THE DATA section start

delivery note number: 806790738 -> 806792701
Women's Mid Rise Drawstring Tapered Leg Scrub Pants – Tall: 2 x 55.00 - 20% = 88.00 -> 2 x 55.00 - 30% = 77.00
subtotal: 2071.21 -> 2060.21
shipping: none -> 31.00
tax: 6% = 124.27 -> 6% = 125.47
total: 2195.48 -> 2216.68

THE DATA section end
THE DATA section start

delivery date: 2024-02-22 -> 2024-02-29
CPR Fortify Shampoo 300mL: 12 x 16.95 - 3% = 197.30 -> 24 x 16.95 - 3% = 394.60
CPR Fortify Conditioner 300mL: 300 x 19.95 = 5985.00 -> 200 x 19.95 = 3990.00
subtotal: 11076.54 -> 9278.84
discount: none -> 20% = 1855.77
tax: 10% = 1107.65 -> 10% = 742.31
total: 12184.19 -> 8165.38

THE DATA section end
THE DATA section start

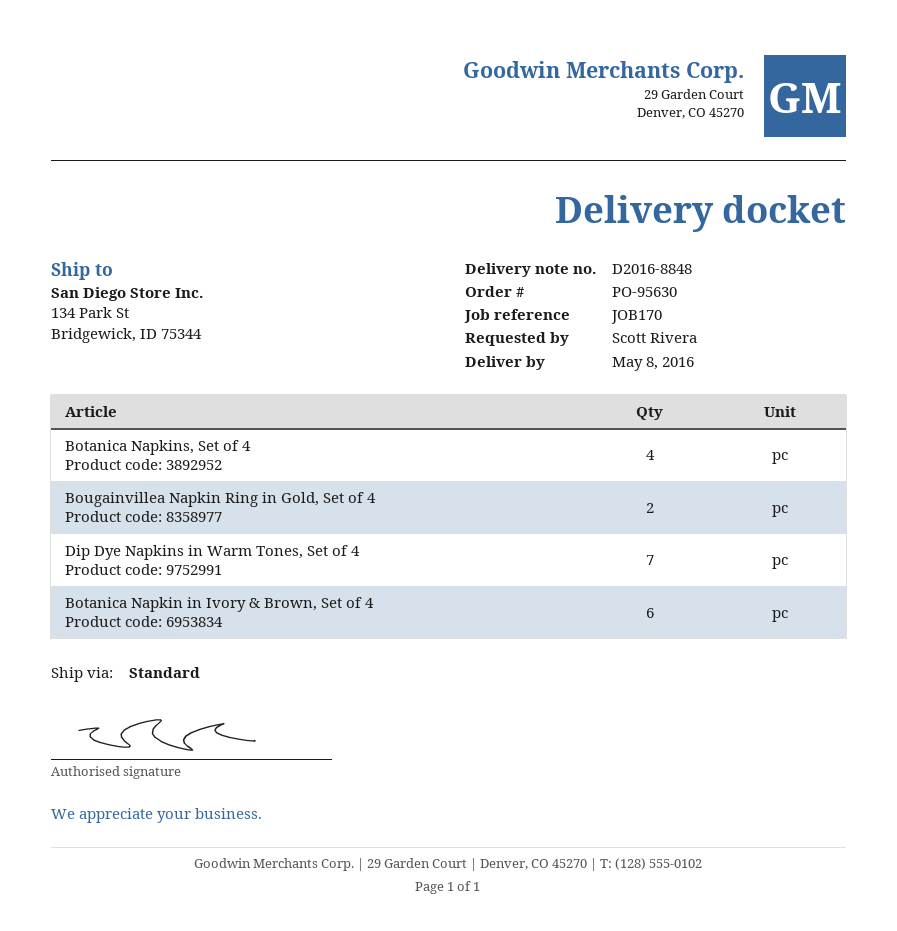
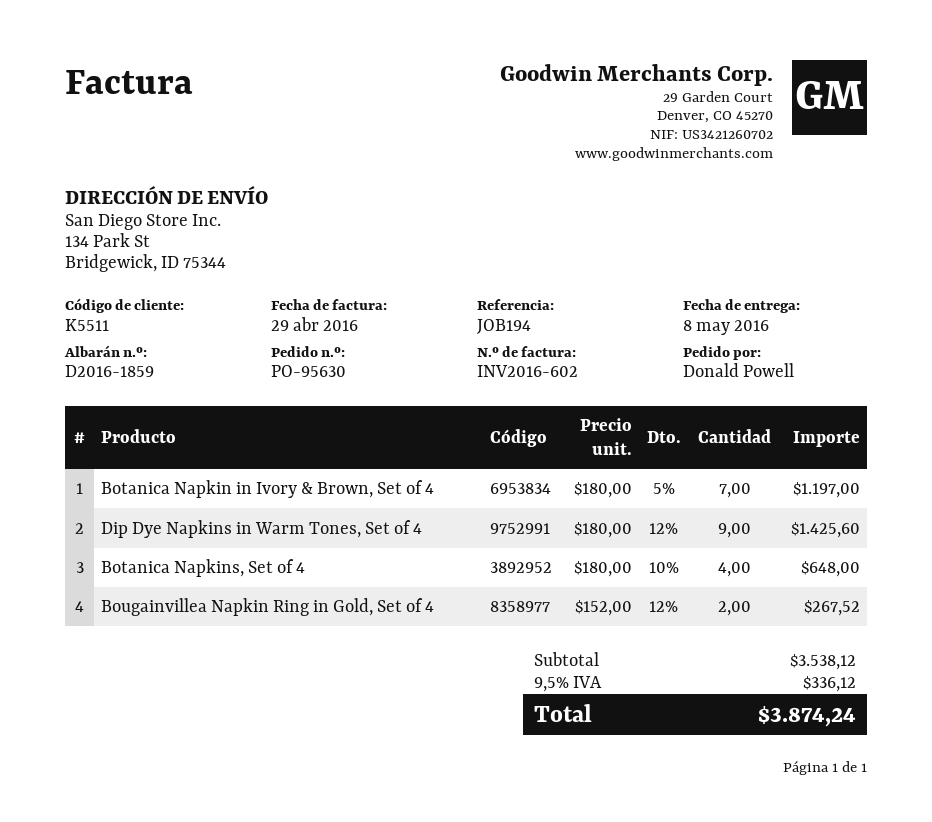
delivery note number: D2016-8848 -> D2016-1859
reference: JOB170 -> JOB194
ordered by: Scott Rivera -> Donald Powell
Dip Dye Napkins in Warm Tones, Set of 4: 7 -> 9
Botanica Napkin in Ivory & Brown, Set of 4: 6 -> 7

THE DATA section end

> [WHAT YOU SHOULD DO]
Search the entries for the word "note". Copy every line where it occurs.

> [EXERCISE ANSWER]
delivery note number: 806790738 -> 806792701
delivery note number: D2016-8848 -> D2016-1859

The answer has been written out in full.